According to the Centers for Disease Control and Prevention (CDC), synthetic marijuana containing the same anticoagulant as rat poison may have been responsible for 89 such cases in Illinois in the last month alone. Three samples of synthetic marijuana tested by the CDC were found to contain brodifacoum, a powerful and long-lasting anticoagulant.
Synthetic marijuana apparently laced with rat poison in Illinois has now killed three people and sickened more than 100 others. https://t.co/MMNG6gakco— MedPage Today (@medpagetoday) April 11, 2018
Symptoms of exposure to brodifacoum include bruising, nosebleeds, vomiting or coughing up blood, blood in patients’ excrement, and loss of consciousness or collapse. The CDC has warned doctors nationwide to be on the lookout for patients experiencing severe and unexplained bleeding.
“Every day we’ve seen the number of cases rise,” said Illinois Department of Public Health director Dr. Nirav Shah. “Synthetic cannabinoids are unsafe. They are not regulated and people don’t know what chemicals may be in them, like rat poison.”

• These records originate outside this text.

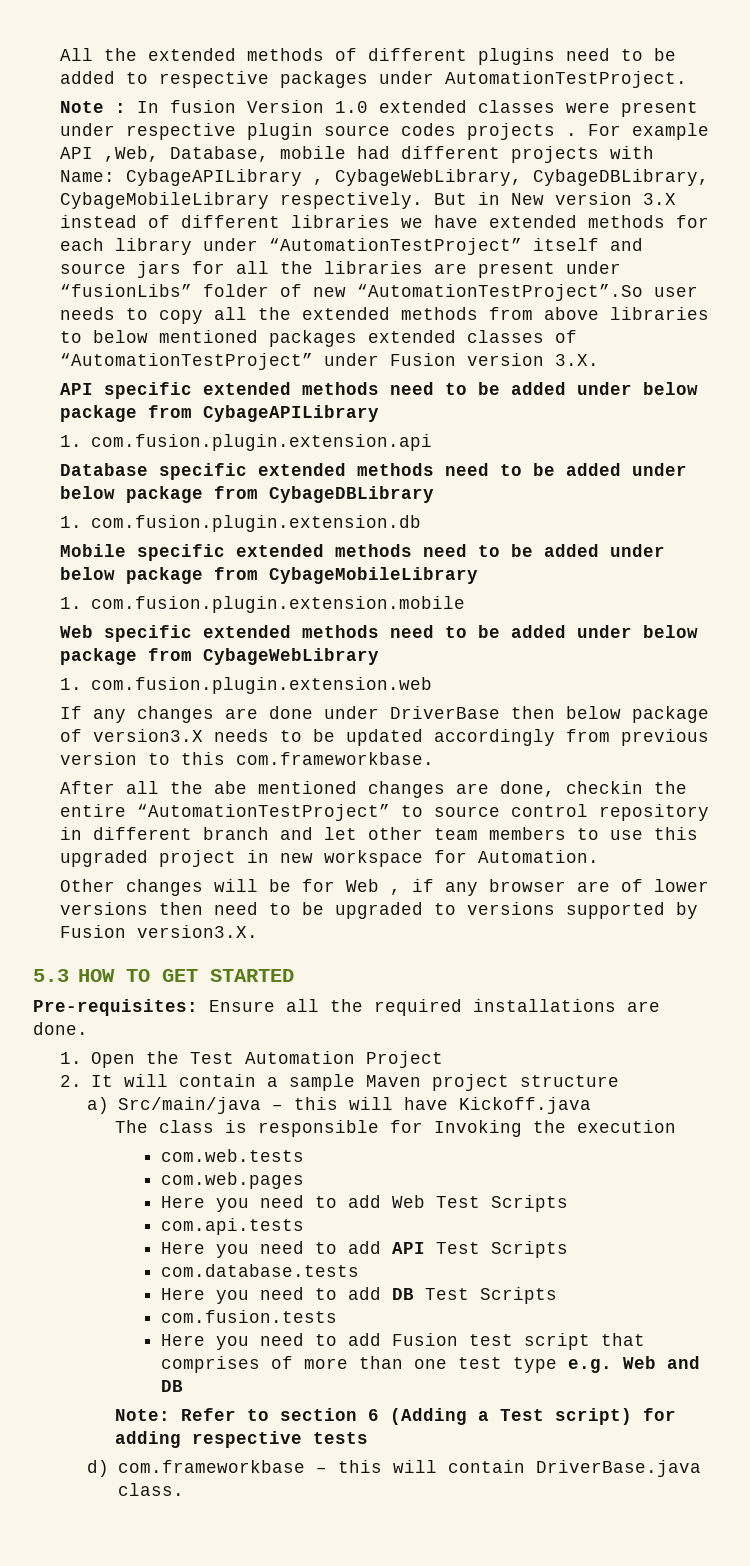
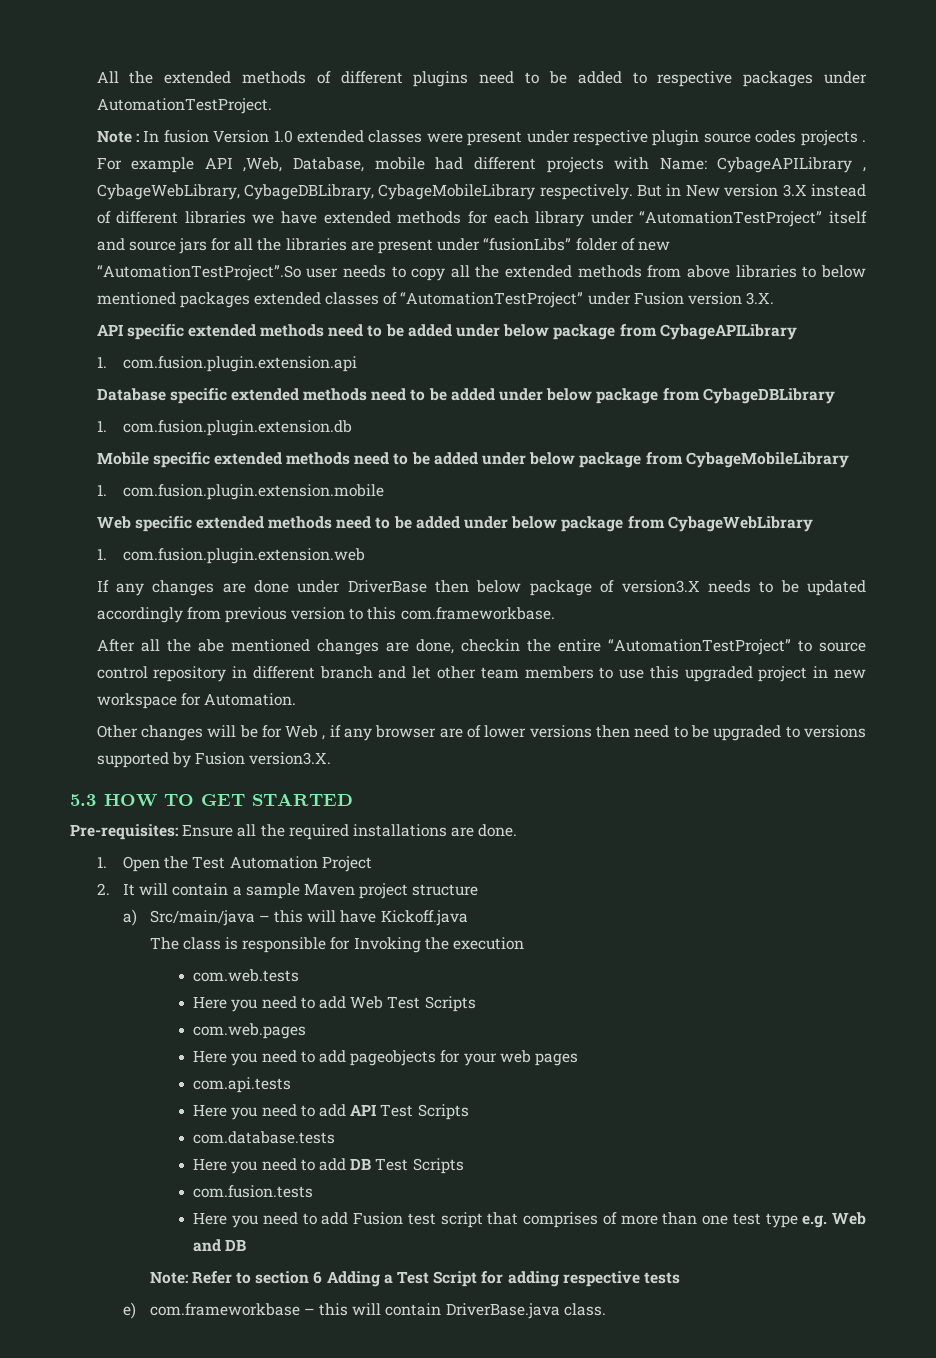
- com.web.pages
+ com.web.pages
+ Here you need to add pageobjects for your web pages
- Note: Refer to section 6 (Adding a Test script) for adding respective tests
+ Note: Refer to section 6 Adding a Test Script for adding respective tests
- d) com.frameworkbase – this will contain DriverBase.java class.
+ e) com.frameworkbase – this will contain DriverBase.java class.

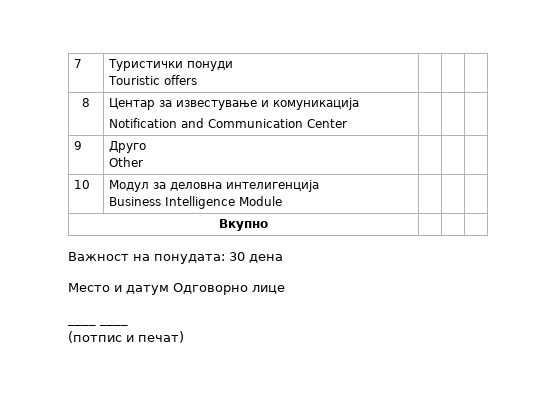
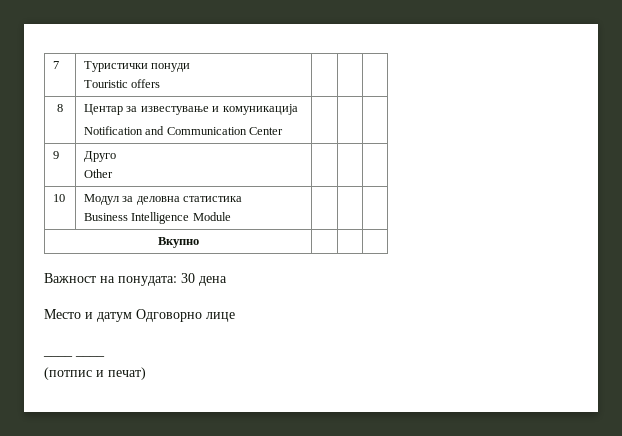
- 10 | Модул за деловна интелигенција
+ 10 | Модул за деловна статистика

Sold over the counter in colourful containers with names like Cloud Nine, Crazy Monkey or Blue Giant and described as a “herbal smoke blend,” synthetic marijuana is designed to replicate the effects of real cannabis.
However, synthetic marijuana often contains potentially lethal chemicals. Earlier this month, three grocery store clerks in Chicago were arrested, and are currently awaiting trial for selling the tainted pot. Federal investigators believe the men sold as many as 60 packets of the synthetic drugs per day.